======== Data to process ========

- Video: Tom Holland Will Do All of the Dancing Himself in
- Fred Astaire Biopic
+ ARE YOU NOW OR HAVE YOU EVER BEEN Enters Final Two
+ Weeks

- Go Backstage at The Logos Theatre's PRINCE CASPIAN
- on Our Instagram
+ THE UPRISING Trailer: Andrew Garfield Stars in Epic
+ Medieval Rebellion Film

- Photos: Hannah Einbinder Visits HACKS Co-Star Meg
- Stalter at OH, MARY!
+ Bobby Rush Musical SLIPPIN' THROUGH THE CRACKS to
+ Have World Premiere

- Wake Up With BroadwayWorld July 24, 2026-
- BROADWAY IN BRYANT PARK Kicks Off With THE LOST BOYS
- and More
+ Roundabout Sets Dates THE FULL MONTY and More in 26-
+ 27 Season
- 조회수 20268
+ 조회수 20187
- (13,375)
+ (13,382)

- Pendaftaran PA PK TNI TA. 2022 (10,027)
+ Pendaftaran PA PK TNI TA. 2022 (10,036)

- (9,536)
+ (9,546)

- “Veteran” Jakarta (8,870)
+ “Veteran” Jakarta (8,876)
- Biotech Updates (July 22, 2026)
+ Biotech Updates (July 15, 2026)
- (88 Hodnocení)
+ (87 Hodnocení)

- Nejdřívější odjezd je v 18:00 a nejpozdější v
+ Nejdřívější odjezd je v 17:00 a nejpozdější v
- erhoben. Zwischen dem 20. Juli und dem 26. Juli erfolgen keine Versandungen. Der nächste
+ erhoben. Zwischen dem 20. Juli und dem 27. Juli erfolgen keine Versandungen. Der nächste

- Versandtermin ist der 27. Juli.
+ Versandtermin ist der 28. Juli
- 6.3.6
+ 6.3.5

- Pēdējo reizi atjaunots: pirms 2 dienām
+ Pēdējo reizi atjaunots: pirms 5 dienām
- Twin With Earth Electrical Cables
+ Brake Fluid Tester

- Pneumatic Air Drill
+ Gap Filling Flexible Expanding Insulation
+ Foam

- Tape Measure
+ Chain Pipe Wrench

========

Repeat the material word for word, leaving out no line.

## Task output
- Video: Tom Holland Will Do All of the Dancing Himself in
- Fred Astaire Biopic
+ ARE YOU NOW OR HAVE YOU EVER BEEN Enters Final Two
+ Weeks

- Go Backstage at The Logos Theatre's PRINCE CASPIAN
- on Our Instagram
+ THE UPRISING Trailer: Andrew Garfield Stars in Epic
+ Medieval Rebellion Film

- Photos: Hannah Einbinder Visits HACKS Co-Star Meg
- Stalter at OH, MARY!
+ Bobby Rush Musical SLIPPIN' THROUGH THE CRACKS to
+ Have World Premiere

- Wake Up With BroadwayWorld July 24, 2026-
- BROADWAY IN BRYANT PARK Kicks Off With THE LOST BOYS
- and More
+ Roundabout Sets Dates THE FULL MONTY and More in 26-
+ 27 Season
- 조회수 20268
+ 조회수 20187
- (13,375)
+ (13,382)

- Pendaftaran PA PK TNI TA. 2022 (10,027)
+ Pendaftaran PA PK TNI TA. 2022 (10,036)

- (9,536)
+ (9,546)

- “Veteran” Jakarta (8,870)
+ “Veteran” Jakarta (8,876)
- Biotech Updates (July 22, 2026)
+ Biotech Updates (July 15, 2026)
- (88 Hodnocení)
+ (87 Hodnocení)

- Nejdřívější odjezd je v 18:00 a nejpozdější v
+ Nejdřívější odjezd je v 17:00 a nejpozdější v
- erhoben. Zwischen dem 20. Juli und dem 26. Juli erfolgen keine Versandungen. Der nächste
+ erhoben. Zwischen dem 20. Juli und dem 27. Juli erfolgen keine Versandungen. Der nächste

- Versandtermin ist der 27. Juli.
+ Versandtermin ist der 28. Juli
- 6.3.6
+ 6.3.5

- Pēdējo reizi atjaunots: pirms 2 dienām
+ Pēdējo reizi atjaunots: pirms 5 dienām
- Twin With Earth Electrical Cables
+ Brake Fluid Tester

- Pneumatic Air Drill
+ Gap Filling Flexible Expanding Insulation
+ Foam

- Tape Measure
+ Chain Pipe Wrench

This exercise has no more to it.